Há quatro séculos que esta tem sido a vida da Congregação da Missão. Missionários são lembrados, com devoção, em muitas partes do mundo. Tantas belas histórias de companheiros no caminho que só conhecem "o Pai que se vê em segredo" (Mt 6, 6). Mas nós somos testemunhas, e portanto, "o que vimos e ouvimos é o que proclamamos" (1Jo 6,6). Portanto, sem medo, podemos dizer: Voltaire estava errado!


Notas 

(1) No francês original a frase completa diz: "A vida monástica, seja o que for que se diga, não é nada invejável. É uma máxima conhecida que monges são pessoas que se reúnem sem se conhecer, vivem sem amar e morrem sem se arrepender. "VOLTAIRE. O homem das quarenta coroas. Versão PDF.

(2) A terceira das três dimensões que sustentam a nossa identidade: misticismo (chamado "espiritualidade" pelo Instrumentum Laboris), missão (com o Instrumentum Laboris), missão (com o Instrumentum Laboris), e finalmente comunidade, que caracteriza o nosso "modo de vida", que é o tema deste artigo.

(3) BAHILLO RUÍZ, Teodoro. Significado das Sociedades de Vida Apostólica na Igreja. Publicado em O Vicencianismo e a Vida Consagrada. 39ª Semana de Estudos Vicentinos. Editorial CEME. Salamanca 2015. pp. 122-123.

(4) Immanuel Kant (1724-1804), Friedrich Schelling (1775-1854), Johann Gottlieb Fichte (1762 -1814) entre outros.

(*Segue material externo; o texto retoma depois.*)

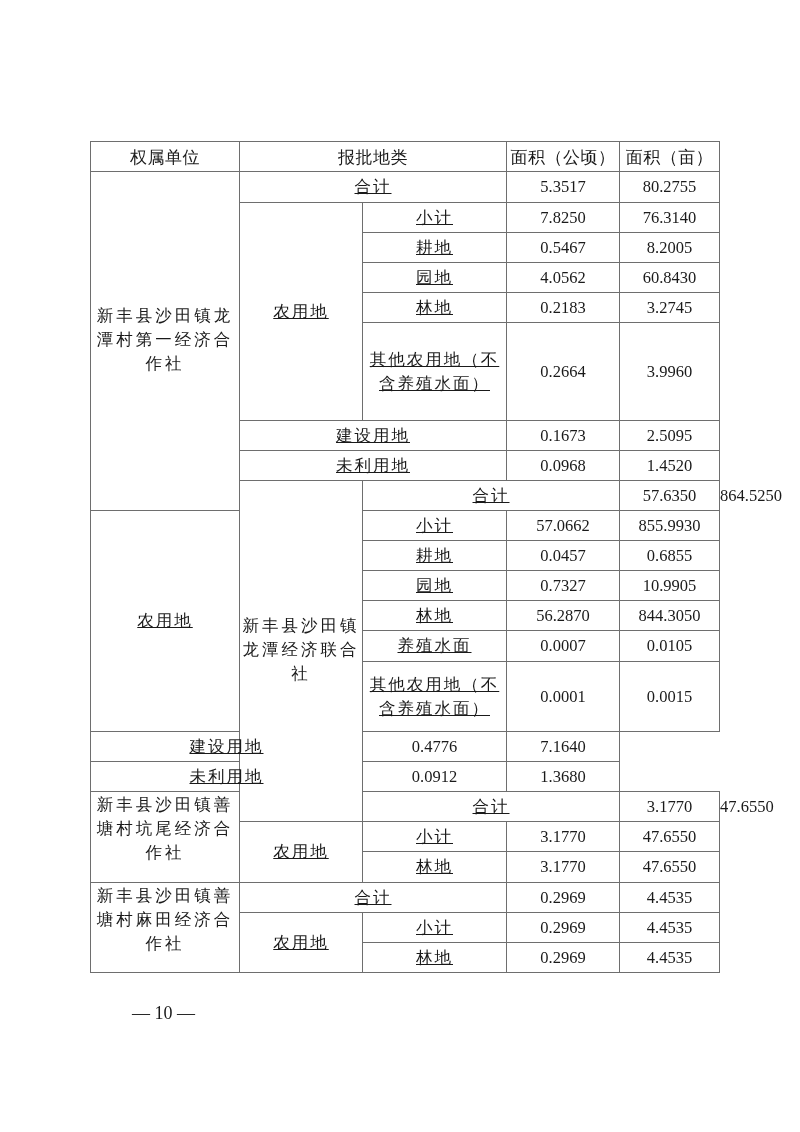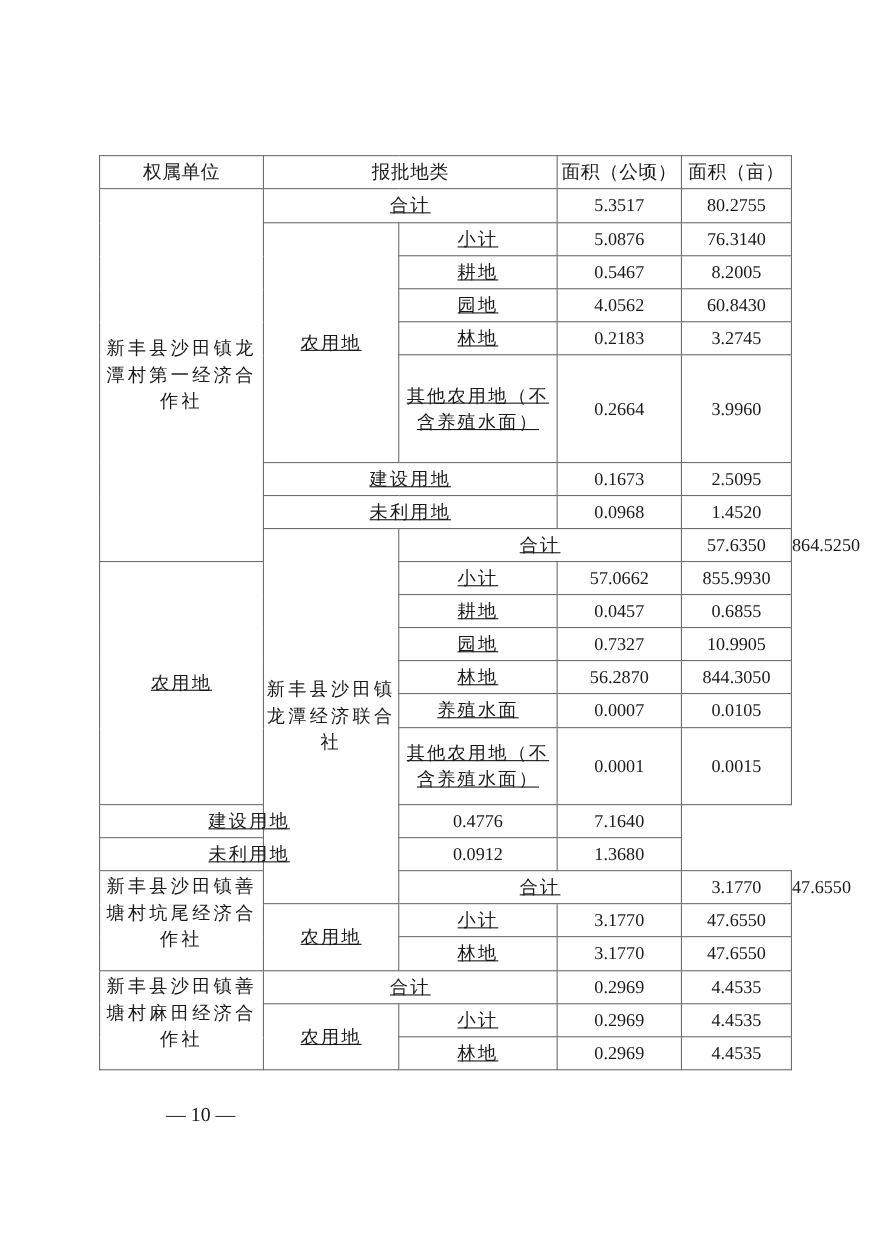"5.0876" td.num { text: 5.0876 -> 7.8250 }
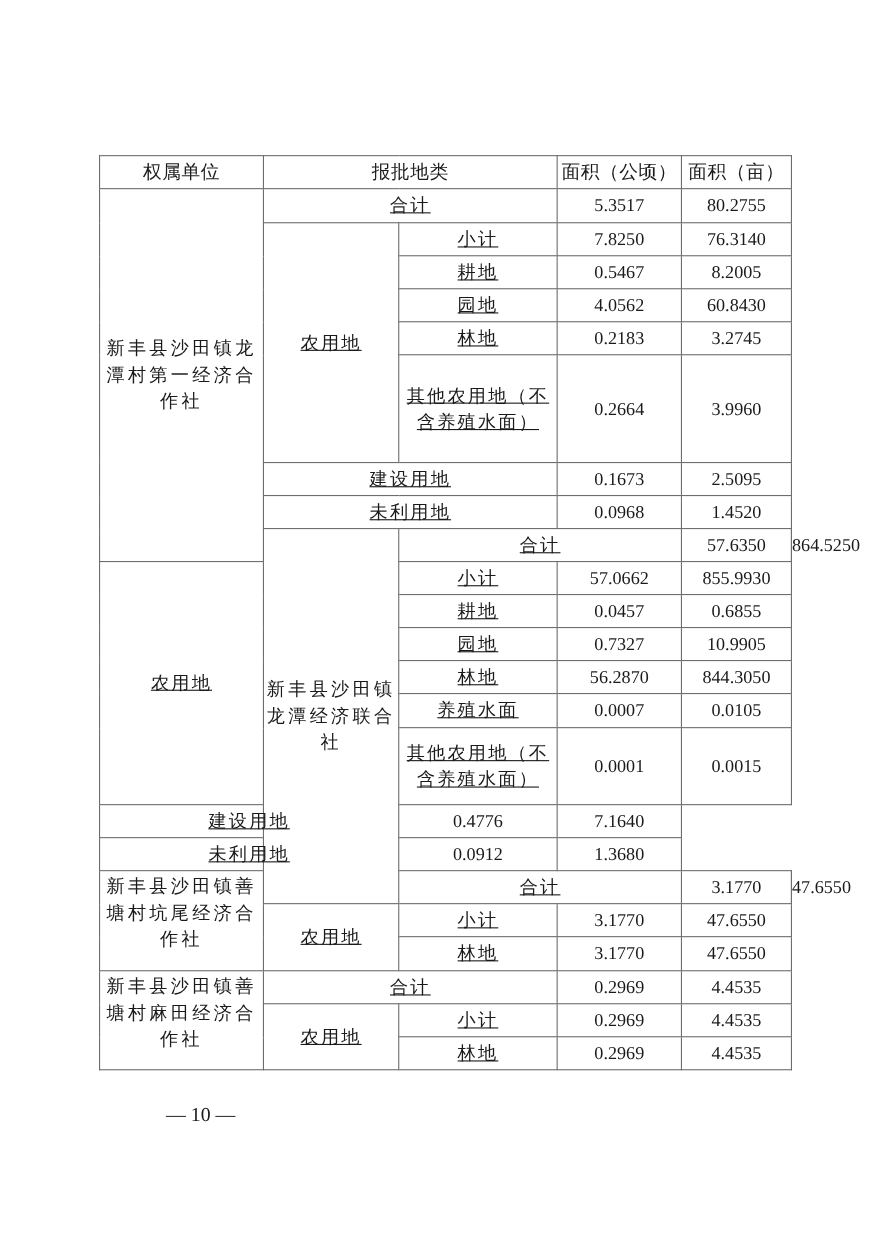"新丰县沙田镇龙潭村第一经济合作社" td.owner { font-family: Liberation Sans, sans-serif -> Liberation Mono, monospace }
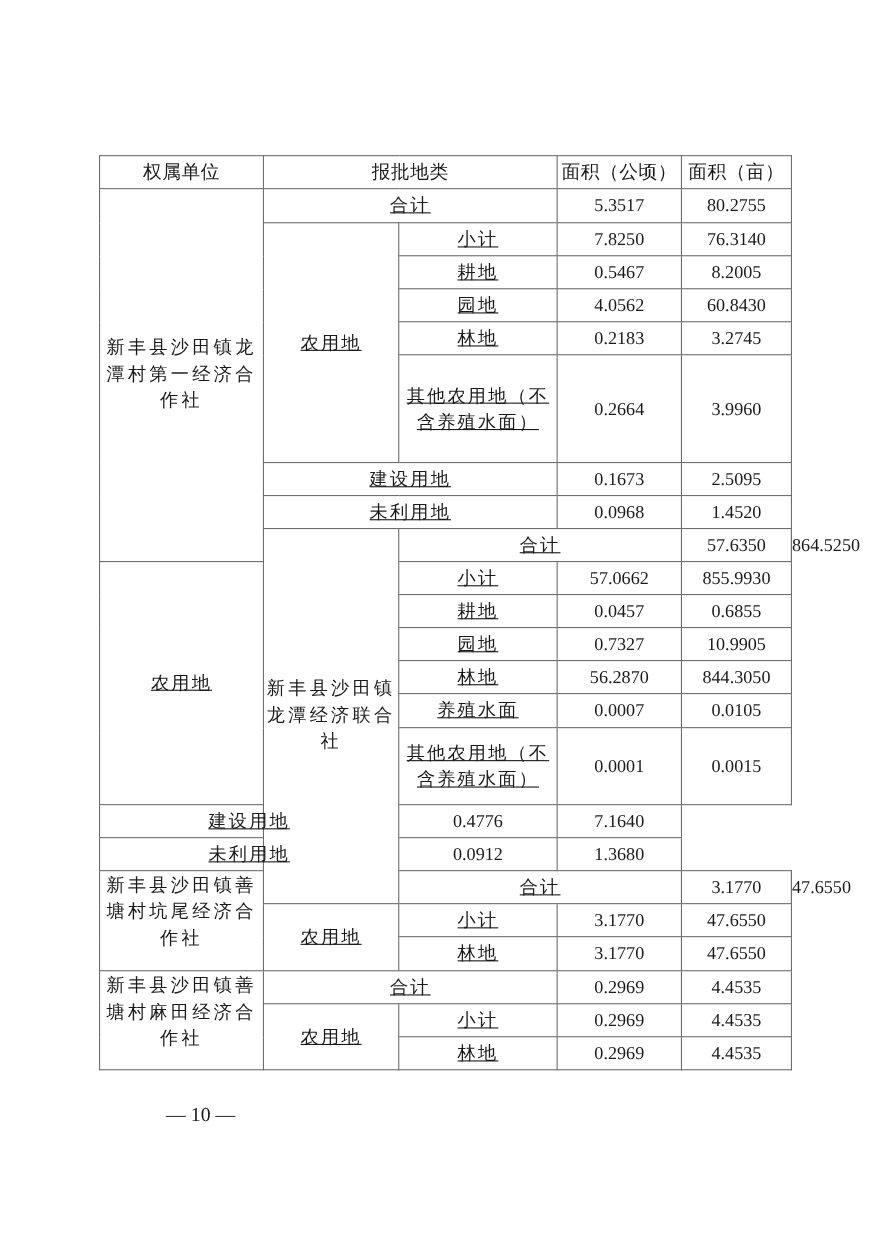"— 10 —" .pagenum { margin-left: 19px -> none }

(5) "É entre eles, entre estas pobres pessoas, que a verdadeira religião, a fé viva, é preservada; eles acreditam simplesmente, sem se intrometerem; submissão às ordens, paciência nas misérias, que devem ser sofridas, enquanto Deus quiser, uns por guerras, outros por labuta o dia todo sob o sol ardente; pobres vinhateiros, que nos dão o seu trabalho; que esperam que rezemos por eles, enquanto eles labutam para nos alimentar" (SVP. XI, 120).

(6) "Entre 1968 e 1986, 632 padres, 42 irmãos e 205 estudantes deixaram a Congregação de forma legal. Ilegalmente, 199 à esquerda, dos quais 5 são irmãos". PEREZ FLORES, Miguel. Veste-te com o Espírito de Cristo. Expressão da Identidade Vicentina. Editorial CEME. Salamanca 1996. p. 404.

(7) PEREZ FLORES, Miguel. Revestirse of the Spirit of Christ. p. 405.

(8) "Cabeça, coração e estômago são as três faculdades da alma a que outros chamam inteligência, sentimento e vontade. Pensa-se com a cabeça, sente-se com o coração e quer-se com o estômago. Isto é evidente"! UNAMUNO, Miguel. Niebla. Capítulo XXIV. Versão PDF.

(9) "Entre a dialéctica que parece ser fundamental numa antropologia psico-social da vocação, há as que foram definidas como consistências ou inconsistências. Como veremos a seguir, são constituídos ou pelo acordo (consistências) ou pela oposição (inconsistências) entre o eu ideal e o eu real para um aspecto específico da pessoa". RULLA, Luigi M. - IMODA, Franco - RIDICK, Jocie. Antropologia da Vocação Cristã. Confirmações Existenciais. Sociedade de Educadores de Atenas. Salamanca 1994. p. 26

(10) Apesar de as Regras Comuns terem sido transmitidas pelo fundador em 1658, sabemos pela descoberta do Codex Sarzana encontrado pelo Pe. Codex Sarzana encontrado pelo Padre Angelo Coppo que publicou o seu estudo em 1957 (La prima stesura delle Regole e Constituzioni della Congregatione della Missione) que, pelo menos já em 1653, a primeira estrutura das Regras Comuns na mente de São Vicente, já incluía o tema da comunidade sob o título: "De mutua nostrorum conversatione".

(11) Conferência de 27 de Junho de 1642, sobre a união entre as casas da Companhia.

(12) Carta a Stephen Blatiron, Superior de Génova. Datado de 13 de Dezembro de 1647

(13) Cf. CENCINI, Amedeo. Vida Fraterna. Desafio e Maravilha. Vida Fraterna e Nova Evangelização. Edições Ediciones Sígueme. Salamanca 2011. pp. 219-261.

(14) CENCINI, Amedeo. La Vida Fraterna. p. 241.

*Artigo originalmente publicado por cmglobal.org, em língua espanhola. Livre tradução para o português brasileiro por Sacha Leite e Stephany Oliveira.